St. Peter continues: “Keep your conduct among the Gentiles honorable.” Why bother with what unbelievers think? “That they see your good deeds and glorify God on the day of visitation.” How can they know there’s new life in Christ, if we don’t proclaim it in our deeds as well as our fine words?
And another exhortation: “Be subject for the Lord’s sake to every human institution.” Yes, we can even endure tyrannical leaders—both outside and inside the Church—because we have Christ and His steadfast love and mercies. “For this is the will of God, that by doing good you should put to silence the ignorance of foolish people.”
Then we hear the heart of Peter’s exhortations: “Live as people who are free, not using your freedom as a cover-up for evil, but living as servants of God. Love the brotherhood. Fear God. Honor the emperor.” Just as our Lord Jesus Christ freely served us by absorbing our and the world’s evil, we get to do the very same thing. No, not covering it up—least of all the evil that dwells within each one of us—but exposing it to our Lord’s cross-won compassions and resurrection mercies.

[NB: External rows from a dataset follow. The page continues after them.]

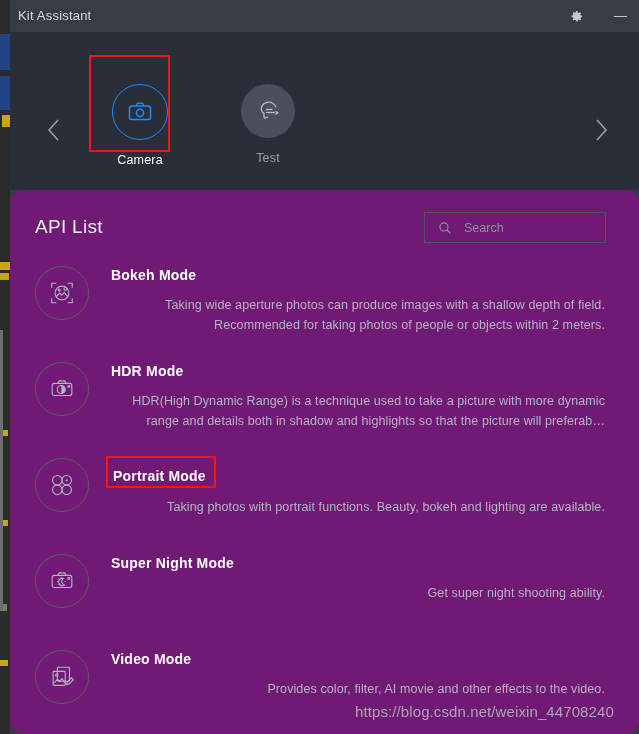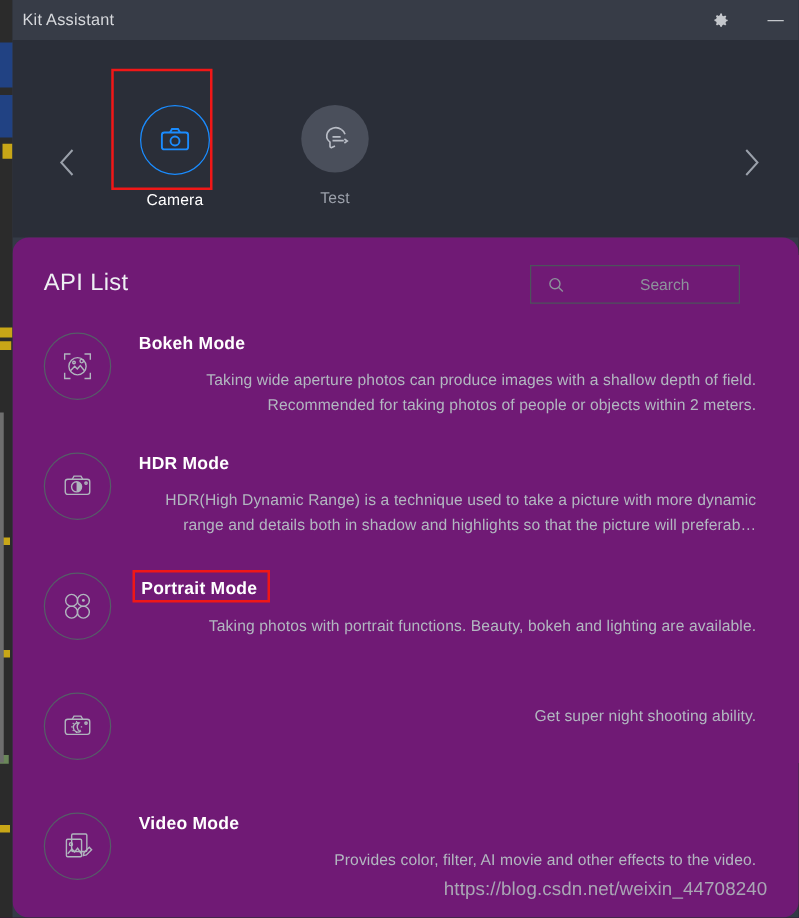"Search" #search-box { gap: 48px -> none; width: 168px -> 182px }
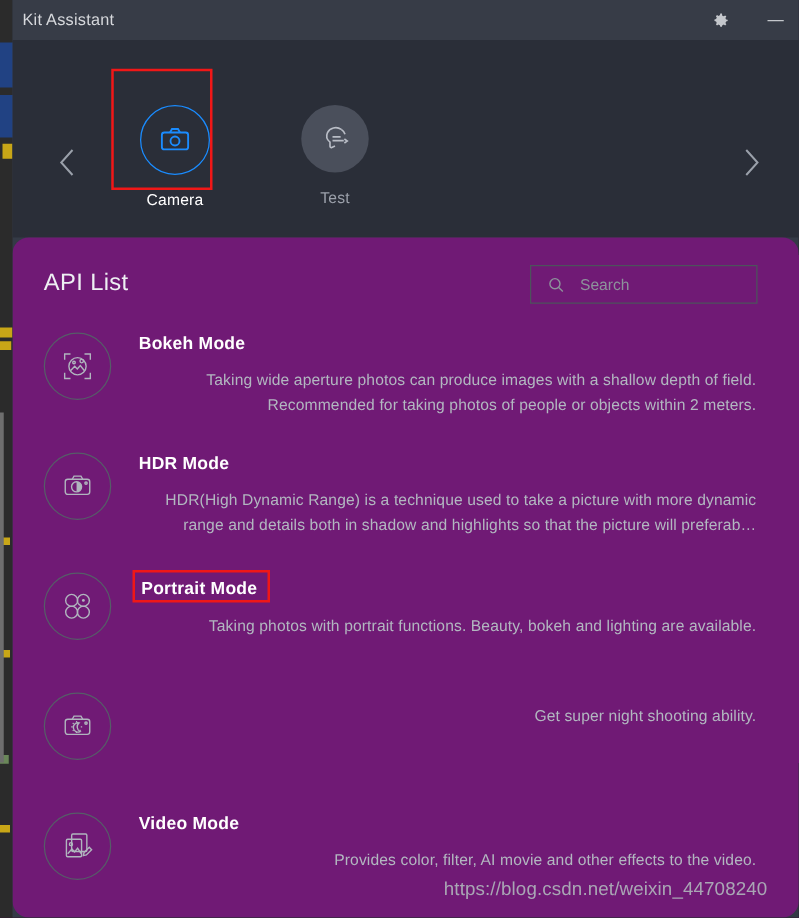"Portrait Mode" .row-title.boxed { padding: 4px 8px 2px 5px -> 10px 8px 2px 5px }
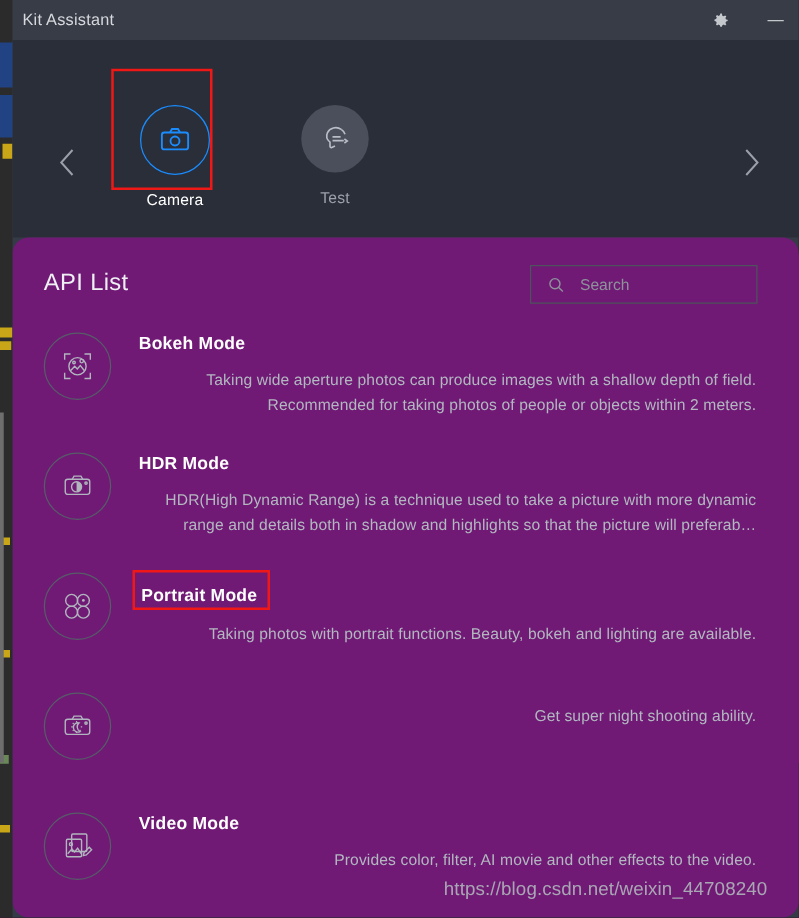"Super Night Mode" div.row-title { html: none -> <div>Super Night Mode</div> }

And, finally, St. Peter speaks to house-slaves who do the bidding of their master. Since Christ our Lord is the Master of His Church, we all are nothing but house-slaves, serving at His discretion, called to do His bidding. So, “Servants, be subject to your masters with all respect, not only to the good and gentle, but also to the unjust.” It doesn’t matter if our position is high or low or somewhere in between—we are called to be servants. Let all institutional bureaucracy and every thought and motivation of “get-even-with-‘em-ism” be crucified and buried. Let the new life of serving Master Jesus rise with all of its simple humility and ongoing charity. Then we can learn and live as Peter reminds us: “If when you do good and suffer for it you endure, this is a gracious thing in the sight of God.”
Yes, it’s radical. It’s also far too uncommon. But it is the fruit of our Lord’s steadfast love. It is the rejoicing that comes out of sorrow. As our Lord Himself says: “You have sorrow now, but I will see you again and your hearts will rejoice, and no one will take your joy from you” (Jn. 16:22). Amen.